Thing #6: Vintage hand tools. This one surprises people. That rusty old handsaw in the garage, the wooden-handled chisels, the classic hand plane buried under newer stuff — to the right buyer, these are worth real money. Older hand tools were built to better tolerances than most of their modern equivalents, and experienced woodworkers know it and will pay accordingly. 🪚
Look for brands like Stanley, Disston, Millers Falls, and Sargent stamped on old planes and saws
Rust is not a dealbreaker — it cleans up with basic restoration, and buyers expect it
eBay is the best market here; search completed listings to see what items actually sold for, not just what people are asking
Facebook Marketplace and forums like WoodNet have active vintage-tool communities with buyers who know exactly what they want
Even broken tools find buyers among collectors who restore them for parts or disassemble them for components.
The kitchen castoff that actually pays 🍳
Thing #7: Used cooking oil. I think this is the genuinely surprising one. Used fryer oil, bacon grease, and cooking fats have a second life as biodiesel feedstock, and companies that produce biodiesel will pay you for them. This is not a fringe thing. 🌱
Restaurant-scale producers sell their used oil directly to collectors, but households can participate too.
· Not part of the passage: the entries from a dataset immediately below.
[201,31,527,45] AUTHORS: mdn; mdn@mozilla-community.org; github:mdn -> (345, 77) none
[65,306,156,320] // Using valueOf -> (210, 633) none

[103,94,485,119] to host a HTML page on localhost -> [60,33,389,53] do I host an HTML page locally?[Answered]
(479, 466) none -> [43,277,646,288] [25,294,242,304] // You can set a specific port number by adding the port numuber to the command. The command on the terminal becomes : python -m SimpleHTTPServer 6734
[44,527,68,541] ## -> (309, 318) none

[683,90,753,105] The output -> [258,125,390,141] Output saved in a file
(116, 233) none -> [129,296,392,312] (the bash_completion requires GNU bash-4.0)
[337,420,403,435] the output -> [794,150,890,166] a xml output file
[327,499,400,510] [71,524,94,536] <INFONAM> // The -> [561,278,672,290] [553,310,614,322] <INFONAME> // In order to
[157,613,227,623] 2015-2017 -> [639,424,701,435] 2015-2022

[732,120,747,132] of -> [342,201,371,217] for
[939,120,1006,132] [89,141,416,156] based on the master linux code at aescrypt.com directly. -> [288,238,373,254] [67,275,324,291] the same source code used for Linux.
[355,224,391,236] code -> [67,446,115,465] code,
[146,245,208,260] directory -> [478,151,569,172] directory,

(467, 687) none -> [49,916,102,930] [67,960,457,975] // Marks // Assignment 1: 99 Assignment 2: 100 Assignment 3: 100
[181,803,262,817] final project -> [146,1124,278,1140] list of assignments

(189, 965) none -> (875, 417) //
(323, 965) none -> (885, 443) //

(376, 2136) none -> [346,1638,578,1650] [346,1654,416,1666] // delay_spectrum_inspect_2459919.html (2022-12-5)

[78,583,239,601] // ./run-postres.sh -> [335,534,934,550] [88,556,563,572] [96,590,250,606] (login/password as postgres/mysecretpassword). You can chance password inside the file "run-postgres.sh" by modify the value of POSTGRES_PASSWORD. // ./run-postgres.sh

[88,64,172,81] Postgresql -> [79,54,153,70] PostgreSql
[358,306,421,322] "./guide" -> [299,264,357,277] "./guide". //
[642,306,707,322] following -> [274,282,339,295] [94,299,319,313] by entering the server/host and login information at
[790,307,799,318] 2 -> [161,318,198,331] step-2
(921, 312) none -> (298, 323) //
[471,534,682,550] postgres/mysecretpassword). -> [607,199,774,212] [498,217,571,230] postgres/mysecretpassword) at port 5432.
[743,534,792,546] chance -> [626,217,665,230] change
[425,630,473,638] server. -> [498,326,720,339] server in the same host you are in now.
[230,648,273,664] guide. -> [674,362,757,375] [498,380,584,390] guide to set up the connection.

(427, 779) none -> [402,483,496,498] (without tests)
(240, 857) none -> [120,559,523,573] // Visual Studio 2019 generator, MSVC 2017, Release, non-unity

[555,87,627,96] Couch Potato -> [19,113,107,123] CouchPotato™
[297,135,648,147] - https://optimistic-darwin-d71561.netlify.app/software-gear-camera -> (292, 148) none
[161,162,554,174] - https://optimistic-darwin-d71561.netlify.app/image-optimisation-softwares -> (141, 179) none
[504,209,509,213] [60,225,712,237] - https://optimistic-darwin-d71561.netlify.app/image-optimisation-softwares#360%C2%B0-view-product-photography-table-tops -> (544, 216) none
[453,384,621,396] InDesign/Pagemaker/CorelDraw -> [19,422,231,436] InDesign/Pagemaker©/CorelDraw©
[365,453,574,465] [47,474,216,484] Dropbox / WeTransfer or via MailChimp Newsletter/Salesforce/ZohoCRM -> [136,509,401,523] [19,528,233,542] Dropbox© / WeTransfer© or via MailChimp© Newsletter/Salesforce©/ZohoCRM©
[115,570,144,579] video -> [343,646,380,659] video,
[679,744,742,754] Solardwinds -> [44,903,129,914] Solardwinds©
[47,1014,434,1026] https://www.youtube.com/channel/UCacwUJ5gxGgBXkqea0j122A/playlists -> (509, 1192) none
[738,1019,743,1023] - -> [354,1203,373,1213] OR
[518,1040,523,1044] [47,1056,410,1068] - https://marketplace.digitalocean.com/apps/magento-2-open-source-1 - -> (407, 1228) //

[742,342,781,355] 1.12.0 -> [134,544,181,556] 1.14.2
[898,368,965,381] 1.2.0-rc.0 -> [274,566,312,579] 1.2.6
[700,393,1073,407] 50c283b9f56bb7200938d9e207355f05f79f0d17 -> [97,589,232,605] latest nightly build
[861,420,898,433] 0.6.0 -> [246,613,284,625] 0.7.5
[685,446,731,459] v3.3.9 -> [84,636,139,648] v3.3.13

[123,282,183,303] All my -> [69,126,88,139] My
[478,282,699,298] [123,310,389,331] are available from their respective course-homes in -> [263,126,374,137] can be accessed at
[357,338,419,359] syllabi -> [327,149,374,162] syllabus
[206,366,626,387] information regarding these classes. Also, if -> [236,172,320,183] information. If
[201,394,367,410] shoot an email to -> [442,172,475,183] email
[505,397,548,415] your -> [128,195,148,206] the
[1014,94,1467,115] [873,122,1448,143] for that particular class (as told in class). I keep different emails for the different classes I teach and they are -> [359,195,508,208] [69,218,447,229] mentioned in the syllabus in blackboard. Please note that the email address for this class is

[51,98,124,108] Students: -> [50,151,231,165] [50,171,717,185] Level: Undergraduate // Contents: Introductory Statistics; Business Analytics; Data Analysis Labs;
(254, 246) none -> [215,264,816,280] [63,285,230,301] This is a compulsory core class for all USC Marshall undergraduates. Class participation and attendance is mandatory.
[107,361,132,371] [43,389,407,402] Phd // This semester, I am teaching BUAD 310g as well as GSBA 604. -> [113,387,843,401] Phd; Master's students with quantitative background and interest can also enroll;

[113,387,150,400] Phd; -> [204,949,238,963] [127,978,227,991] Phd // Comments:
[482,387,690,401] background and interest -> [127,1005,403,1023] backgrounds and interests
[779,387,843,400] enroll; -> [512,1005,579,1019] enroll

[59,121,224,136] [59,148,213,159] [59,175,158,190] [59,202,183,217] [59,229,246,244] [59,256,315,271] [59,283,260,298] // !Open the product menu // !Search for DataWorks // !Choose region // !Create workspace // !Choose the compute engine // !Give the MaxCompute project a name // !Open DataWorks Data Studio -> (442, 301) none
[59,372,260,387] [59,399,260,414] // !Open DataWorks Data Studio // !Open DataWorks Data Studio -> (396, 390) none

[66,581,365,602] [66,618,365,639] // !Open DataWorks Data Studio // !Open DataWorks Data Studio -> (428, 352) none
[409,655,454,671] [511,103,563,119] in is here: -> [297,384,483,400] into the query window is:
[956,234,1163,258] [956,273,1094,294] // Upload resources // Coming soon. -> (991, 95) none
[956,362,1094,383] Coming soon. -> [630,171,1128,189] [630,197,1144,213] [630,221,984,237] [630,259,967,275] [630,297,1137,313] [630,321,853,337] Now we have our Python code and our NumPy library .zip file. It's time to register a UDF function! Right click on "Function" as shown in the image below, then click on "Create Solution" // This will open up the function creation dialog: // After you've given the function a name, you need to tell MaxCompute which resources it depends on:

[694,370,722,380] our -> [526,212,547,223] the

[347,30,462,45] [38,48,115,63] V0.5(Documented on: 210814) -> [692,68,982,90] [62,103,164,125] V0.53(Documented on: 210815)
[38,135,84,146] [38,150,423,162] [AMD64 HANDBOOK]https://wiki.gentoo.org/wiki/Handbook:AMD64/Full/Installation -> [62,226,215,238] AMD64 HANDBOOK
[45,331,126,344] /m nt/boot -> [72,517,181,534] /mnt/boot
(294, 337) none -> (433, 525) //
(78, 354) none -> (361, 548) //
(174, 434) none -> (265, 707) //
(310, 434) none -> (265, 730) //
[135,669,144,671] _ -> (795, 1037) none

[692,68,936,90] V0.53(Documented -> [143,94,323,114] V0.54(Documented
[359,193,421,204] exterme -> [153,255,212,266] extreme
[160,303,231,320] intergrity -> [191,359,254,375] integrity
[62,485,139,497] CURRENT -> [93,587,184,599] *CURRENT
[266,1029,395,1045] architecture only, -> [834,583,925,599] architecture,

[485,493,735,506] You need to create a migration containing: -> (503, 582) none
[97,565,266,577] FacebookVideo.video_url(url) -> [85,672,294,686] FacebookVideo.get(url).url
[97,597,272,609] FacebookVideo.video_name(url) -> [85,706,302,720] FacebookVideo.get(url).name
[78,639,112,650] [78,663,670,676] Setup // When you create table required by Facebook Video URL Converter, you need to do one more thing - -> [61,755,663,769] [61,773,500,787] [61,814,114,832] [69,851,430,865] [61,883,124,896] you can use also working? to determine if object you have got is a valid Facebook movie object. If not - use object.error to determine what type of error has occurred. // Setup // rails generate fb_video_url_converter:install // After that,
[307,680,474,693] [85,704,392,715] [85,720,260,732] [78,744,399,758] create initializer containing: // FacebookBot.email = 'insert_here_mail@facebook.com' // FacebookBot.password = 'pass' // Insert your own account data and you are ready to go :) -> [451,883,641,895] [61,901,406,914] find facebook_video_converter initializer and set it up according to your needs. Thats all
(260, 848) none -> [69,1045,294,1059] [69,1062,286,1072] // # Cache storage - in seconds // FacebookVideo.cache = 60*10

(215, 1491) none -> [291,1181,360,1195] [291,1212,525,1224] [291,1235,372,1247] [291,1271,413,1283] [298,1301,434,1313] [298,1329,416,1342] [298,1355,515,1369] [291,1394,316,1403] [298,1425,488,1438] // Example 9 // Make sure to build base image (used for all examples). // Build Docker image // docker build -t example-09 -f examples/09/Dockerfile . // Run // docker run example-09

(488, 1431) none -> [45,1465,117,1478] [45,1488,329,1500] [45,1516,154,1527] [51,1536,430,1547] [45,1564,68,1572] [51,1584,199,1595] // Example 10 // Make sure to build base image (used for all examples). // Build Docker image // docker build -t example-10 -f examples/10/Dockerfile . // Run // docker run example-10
Services like Olleco and various regional biodiesel co-ops accept residential cooking oil in sealed containers. Some municipalities run collection programs. The payout per gallon varies by region and current fuel prices, but it’s real money for something you’re currently pouring down the drain. Beyond the financial return, keeping fats out of the sewage system is one of those unglamorous but important environmental wins. Fatbergs — massive congealed blockages formed from cooking fat and wet wipes — are a genuine infrastructure problem in cities worldwide, and every gallon you divert helps. ♻️
If this article has you rethinking what goes in your bin, 6 Things You’re Recycling Wrong (and How to Fix Them) covers a lot of the quiet habits that undercut good intentions. And if you’d rather repurpose than sell, 10 Upcycling Ideas That Turn Trash Into Decor Worth Showing Off has some genuinely satisfying options that don’t require a trip to the scrap yard.
The common thread across all seven of these is the same. The value was already there. It just needed someone to notice it. So: which of these is sitting in your home right now, and what’s actually stopping you from doing something about it this week?